Assigned task:
Only the lines below between the ones containing "02:00: 23 -> none" and "15:00: none -> 33", inclusive, are to be reproduced, each exactly as it stands.

Records:

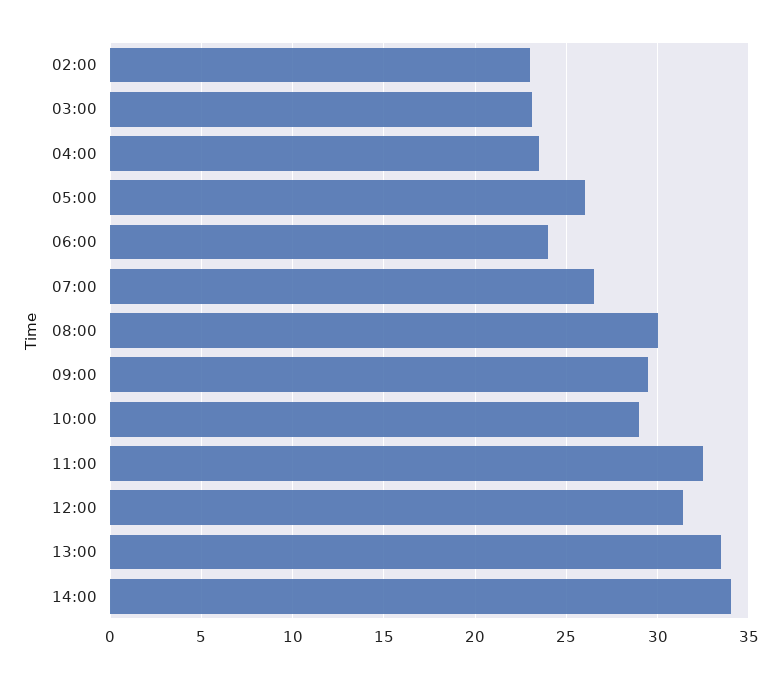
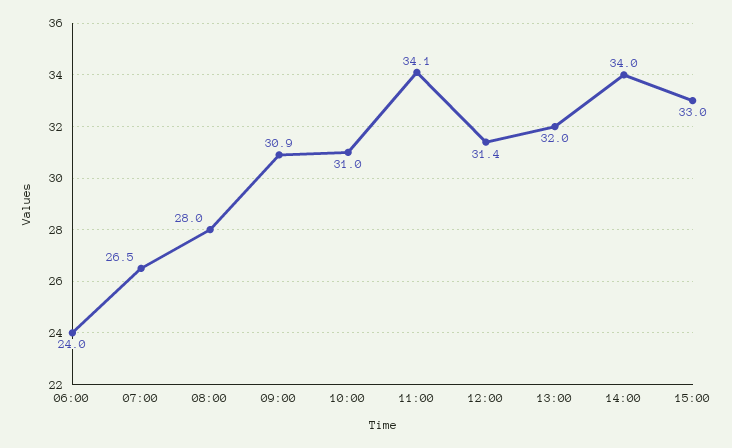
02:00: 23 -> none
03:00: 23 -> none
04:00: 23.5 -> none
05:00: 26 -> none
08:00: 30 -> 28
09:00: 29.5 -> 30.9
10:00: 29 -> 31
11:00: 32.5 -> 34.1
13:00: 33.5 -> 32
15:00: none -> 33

--

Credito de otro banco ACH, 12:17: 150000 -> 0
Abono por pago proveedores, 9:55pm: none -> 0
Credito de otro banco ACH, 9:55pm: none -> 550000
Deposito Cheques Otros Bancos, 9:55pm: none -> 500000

==

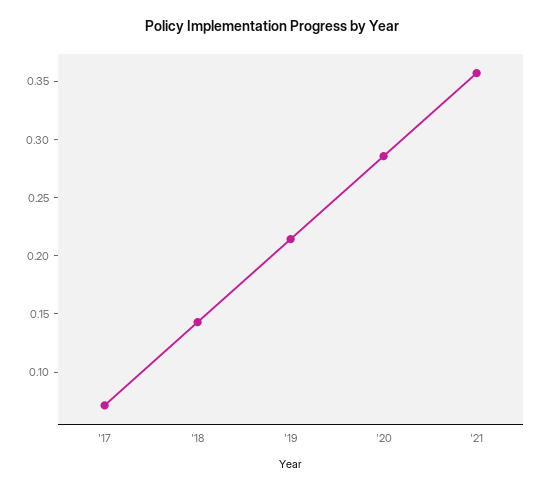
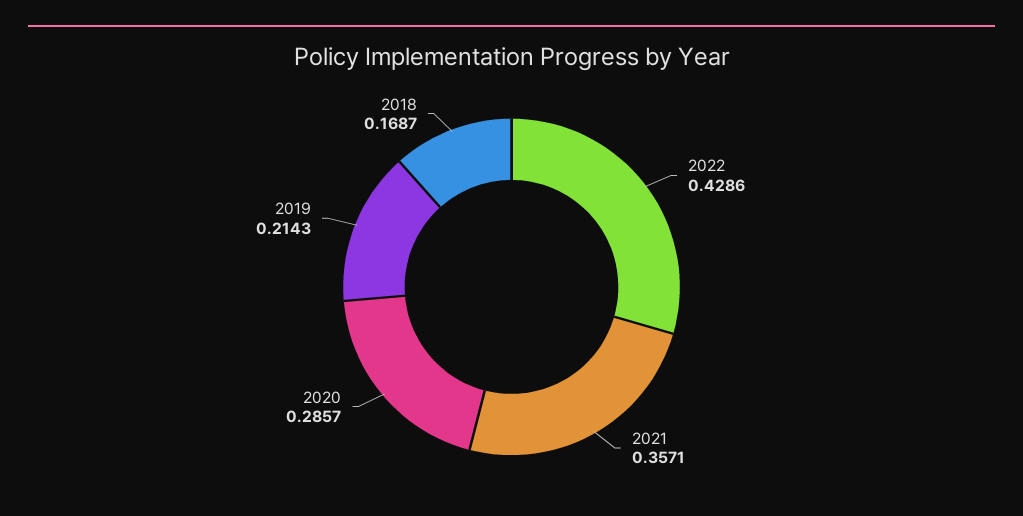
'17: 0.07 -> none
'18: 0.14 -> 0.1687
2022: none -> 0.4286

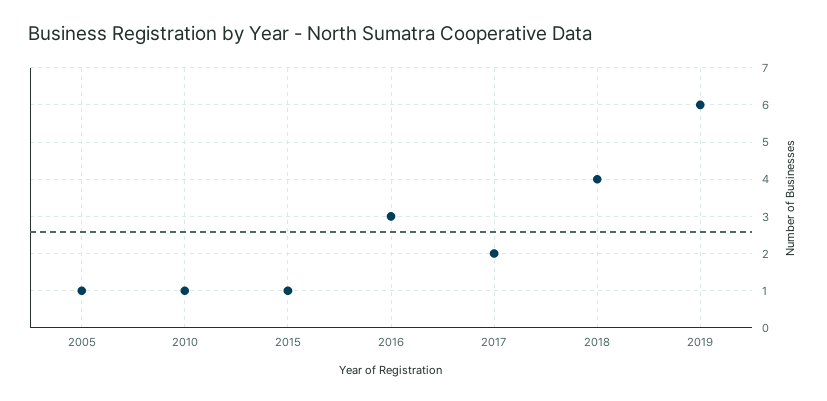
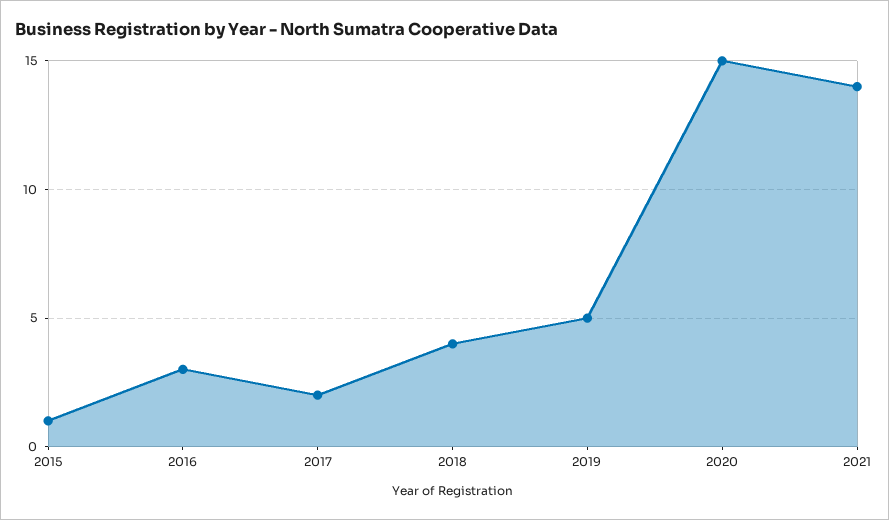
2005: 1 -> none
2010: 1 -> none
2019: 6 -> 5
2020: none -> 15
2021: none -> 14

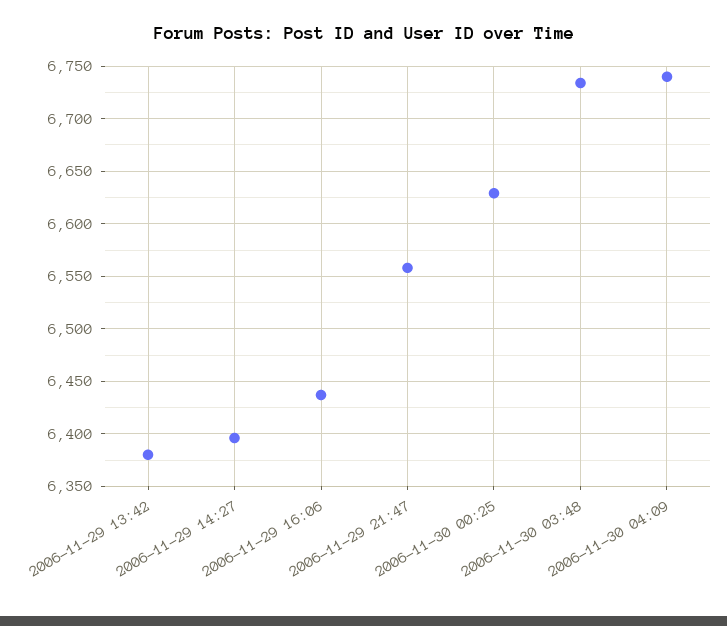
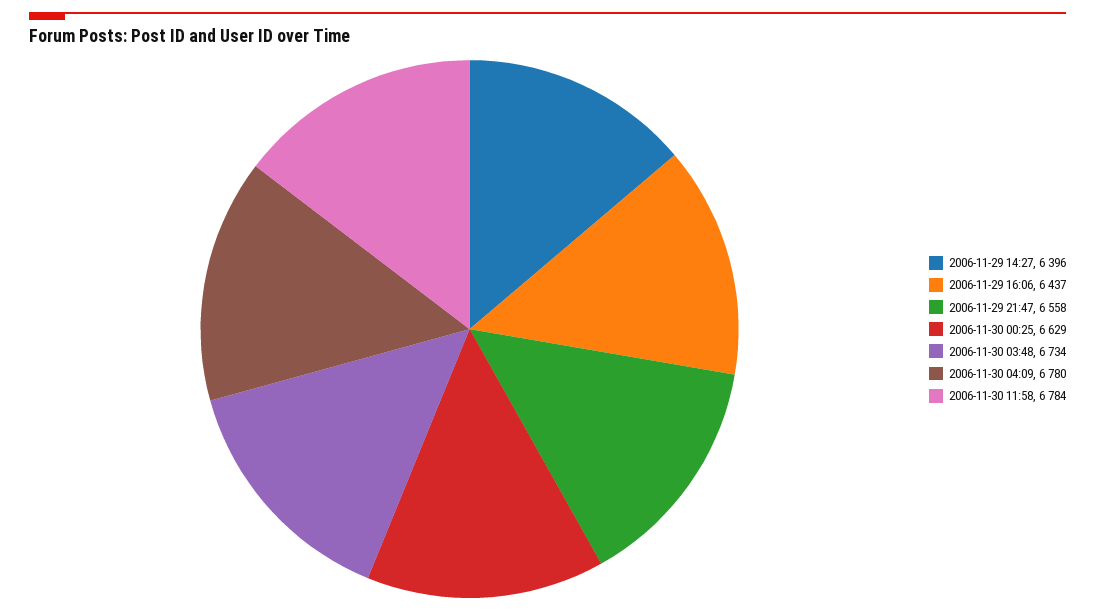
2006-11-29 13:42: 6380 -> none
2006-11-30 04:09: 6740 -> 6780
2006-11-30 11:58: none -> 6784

Exercise response:
02:00: 23 -> none
03:00: 23 -> none
04:00: 23.5 -> none
05:00: 26 -> none
08:00: 30 -> 28
09:00: 29.5 -> 30.9
10:00: 29 -> 31
11:00: 32.5 -> 34.1
13:00: 33.5 -> 32
15:00: none -> 33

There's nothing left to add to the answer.